A lighthouse was established at Point Montara in 1875.  The Montara area was first settled by farmers in the late nineteenth century.  A commercial flower farm, still in operation, was established in 1900.  In 1905, Montara became a stop on the new Ocean Shore Railroad, then under construction.  The railroad built a hotel next to the train station.  The trains encouraged weekend visitors to the area, but development of the community was very slow.  The railroad went bankrupt and ceased operations in 1920, but the hotel remained and, although greatly remodeled, is still standing today, between State Route 1 and Main Street, next to the remodeled train station.

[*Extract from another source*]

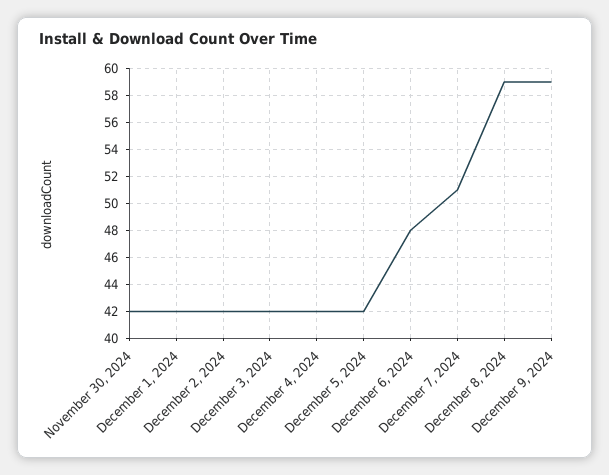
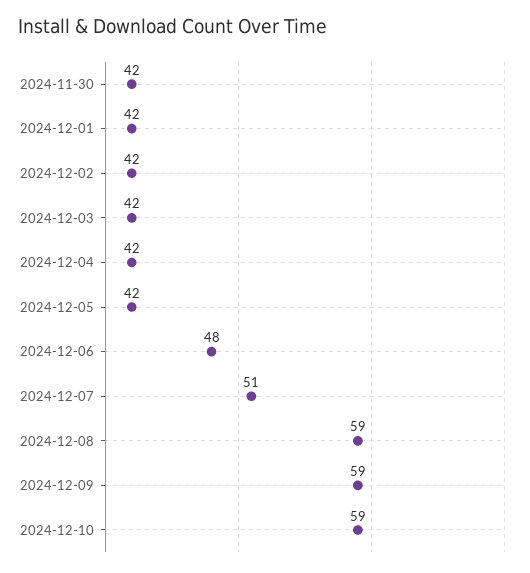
2024-12-10: none -> 59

The Montara Grammar School opened in 1915; the historic two-story building still stands, serving as a community center.  The newer Farallone View Elementary School, a few blocks north of the original school, services the town's children today.

California's second paved highway, Pedro Mountain Road, was completed in 1914, providing another connection between Montara and San Francisco.  This highway was replaced in 1937 by State Route 1, which followed the old railroad route through the Devil's Slide. A tunnel was opened in 2013 to replace this dangerous route, which had been closed periodically due to landslides.  The United States Navy operated an anti-aircraft training center at Point Montara during World War II.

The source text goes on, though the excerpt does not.